The respondent’s submissions on the safety of the placement and design of pole 60019

[18] Applicant’s submission dated 21 May 2021, page 6 at [4e]

  1. The respondent denies there are any safety or construction requirements adversely affecting the current location of pole 60019.[19]

    [19] Respondent’s submission dated 15 July 2022 at [4] in accordance with Order 1 of 29 June 2022

  2. The respondent says pole 60019 in its current location allows its workers to access the pole for service and maintenance from a safe area on the verge away from the driveway of the applicant’s property which minimises risk and ensures the respondent meets its work health and safety duty of care.[20]

    [20] Respondent’s submission dated 15 July 2022 at [13]-[18] in accordance with Order 1 of 29 June 2022

  3. The respondent says it is the applicant and other users of the driveway’s entrance and exit who owe a duty of care under section 31 of the Technical Regulation Act not to do anything to damage or interfere with its network assets. This extends to all drivers of motor vehicles entering and leaving the driveway who bear a responsibility to take reasonable care around its network assets.
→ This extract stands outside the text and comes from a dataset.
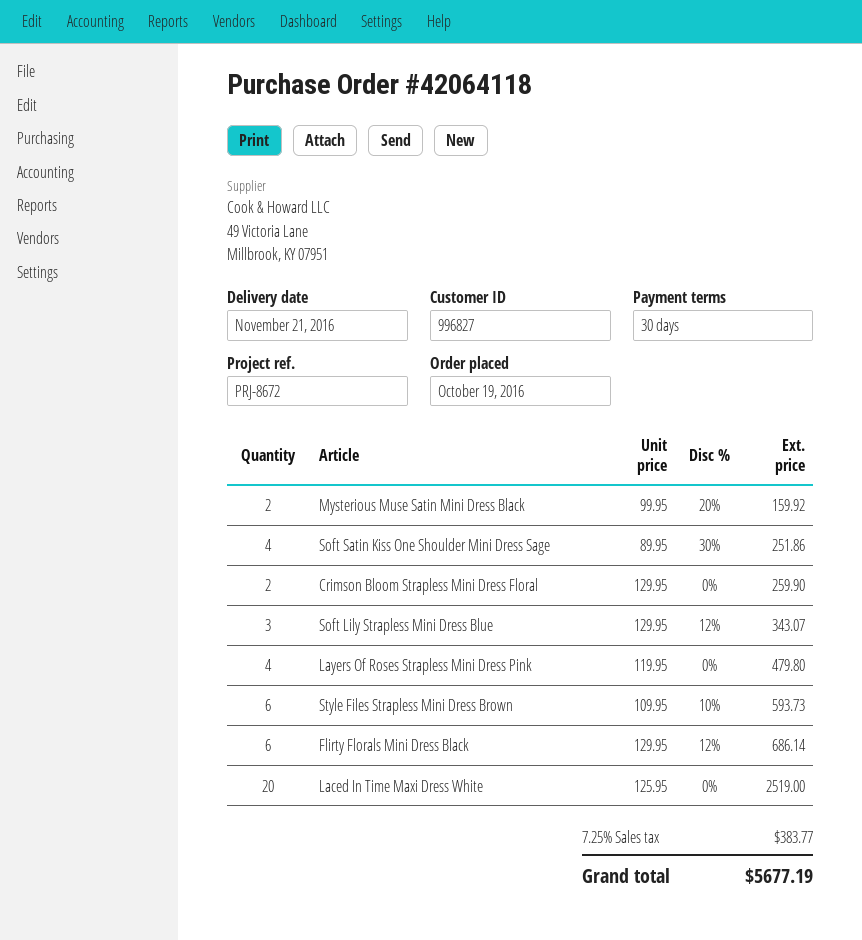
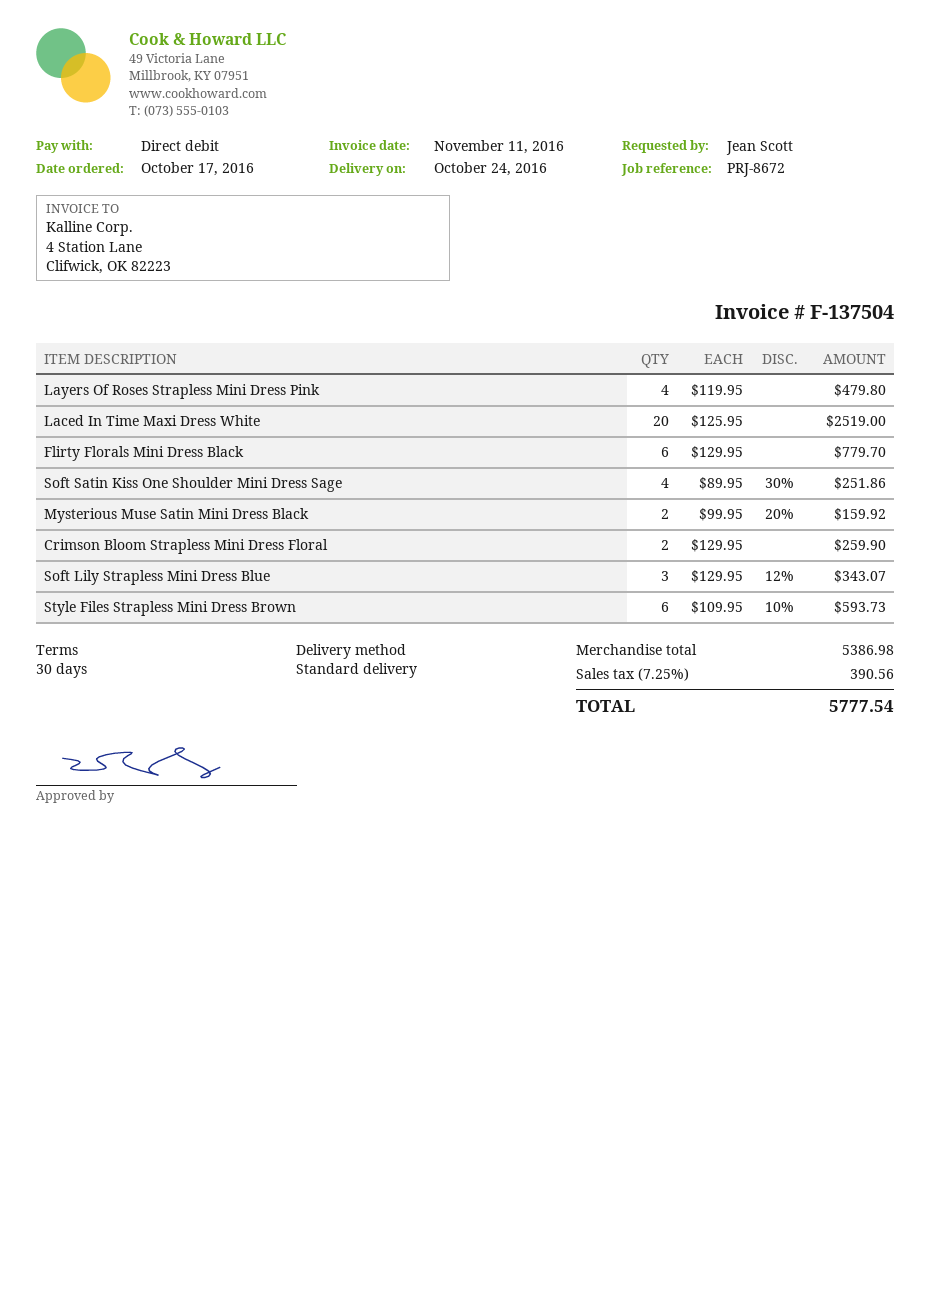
order date: 2016-10-19 -> 2016-10-17
delivery date: 2016-11-21 -> 2016-10-24
Flirty Florals Mini Dress Black: 6 x 129.95 - 12% = 686.14 -> 6 x 129.95 = 779.70
tax: 7.25% = 383.77 -> 7.25% = 390.56
total: 5677.19 -> 5777.54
Mr Lloyd’s evidence had suggested moving pole 60019 to a location within the existing verge or easement between the applicant’s and the right neighbouring property would be likely to exacerbate rather than improve safety issues.

  4. The respondent contends that a declaration made under section 10 of the Partnership Facilitation Act in regard to ACTEW electricity network assets has the effect of granting it a legal right for pole 60019 to have remain in situ. The respondent says the same provision does not impose in any respect, as the applicant contends, an obligation to relocate the pole as she wishes.[21]
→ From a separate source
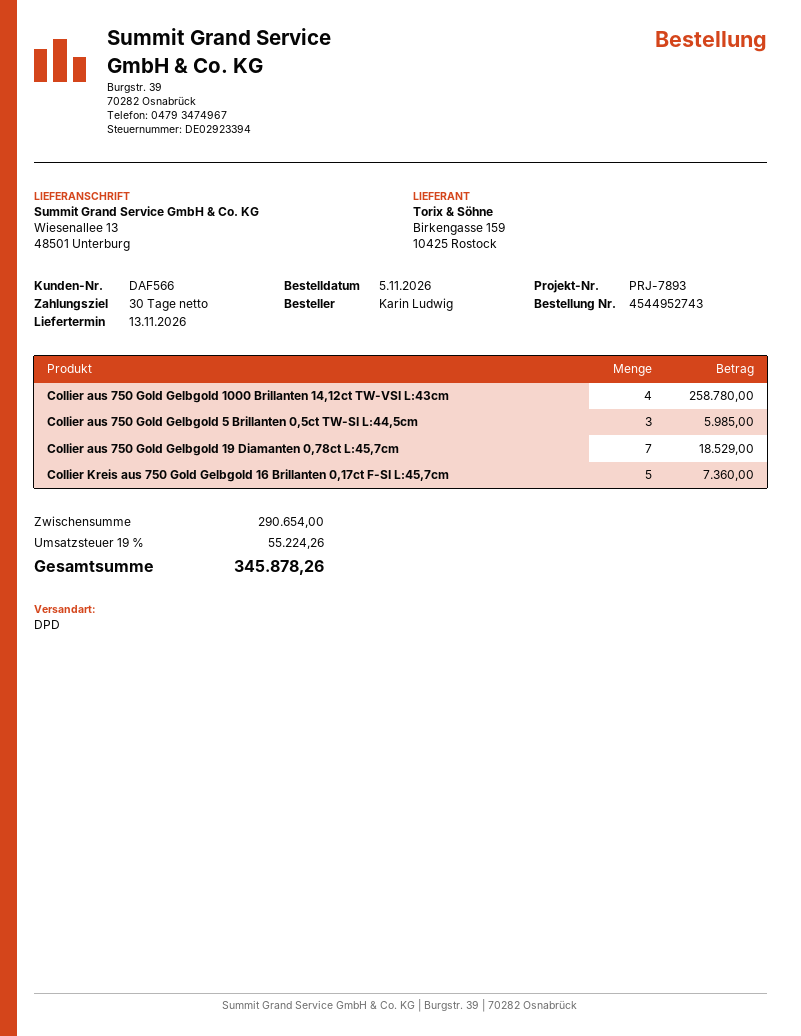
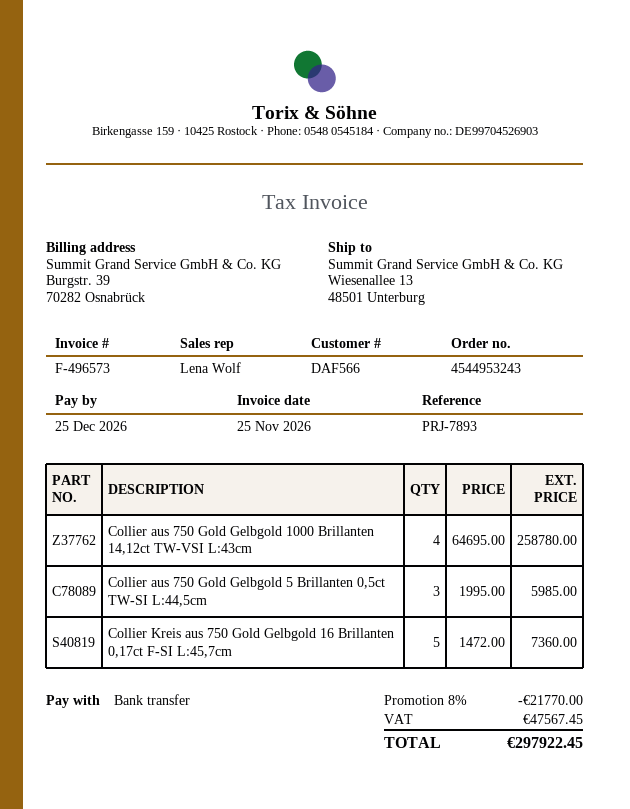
order number: 4544952743 -> 4544953243
Collier aus 750 Gold Gelbgold 19 Diamanten 0,78ct L:45,7cm: 7 for 18529.00 -> none
discount: none -> 8% = 21770.00
tax: 55224.26 -> 47567.45
total: 345878.26 -> 297922.45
    [21] Respondent’s submissions dated 11 June 2021 at [30]-[37]

  5. The respondent further contends that while its current network design requirements for designing or altering a network asset do not apply retrospectively to the design of pole 60019, they would apply to any relocation.[22] These design requirements are based on the AS/NZS 7000 standard. It may be that a relocation of the pole as desired by the applicant may not meet these design standards. The respondent contends the wires that running between poles 60019 and 60020 and specifically running over the garage measure 4.5 metres clearance from the ground and are in compliance with AS/NZS 7000-2016 Overhead Line Design.

Safety matter 2

Evidence introduced by the applicant as to the safety of the stay on pole 60021

[22] Evoenergy, Overhead Line Distribution Design Manual dated 23 March 2015

  1. The applicant said pole 60021 is sited on a rear neighbouring property but the stay connected to the pole extends approximately 2.5 metres into their property from the boundary fence. She says the positioning of the stay on the pole is unsafe as it has a large and exposed bolt at eye level which has proven hazardous when walking nearby. She says attempts to enclose the bolt with protective covers have proved temporary and ineffective. She says the respondent’s previous proposal to fence the stay will simply have the effect of further reducing their use of the land. She says the stay should be removed. An adjacent pole, 60020, which supports significantly more hardware has no stay.
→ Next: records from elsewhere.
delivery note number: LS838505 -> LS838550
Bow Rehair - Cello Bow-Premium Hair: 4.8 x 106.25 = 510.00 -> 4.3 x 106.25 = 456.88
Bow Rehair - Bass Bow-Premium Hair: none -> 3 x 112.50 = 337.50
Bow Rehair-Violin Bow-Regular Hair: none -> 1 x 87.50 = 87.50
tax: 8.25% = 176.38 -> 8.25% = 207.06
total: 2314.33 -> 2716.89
The respondent’s evidence as to the safety of the stay on pole 60021

  1. Mr Lloyd’s evidence is that a stay on pole 60021 is a requirement for network safety given the weight of the conductors and other hardware on the pole. He has inspected the position of the stay and says it is required to secure pole 60021 so as to meet the respondent’s obligation to maintain a safe electricity network.[23] As to the safety of the stay at ground level he said it is in good condition, it is not frayed and is protected by a plastic sheet. He conceded it could be a trip hazard. He said stays are commonplace in both residential and commercial settings. He said the respondent had offered to fence the stay, but the applicant did not want this.

The applicant’s submissions on the matter at issue

[23] Statement of Michael Lloyd dated 21 June 2021 at [6]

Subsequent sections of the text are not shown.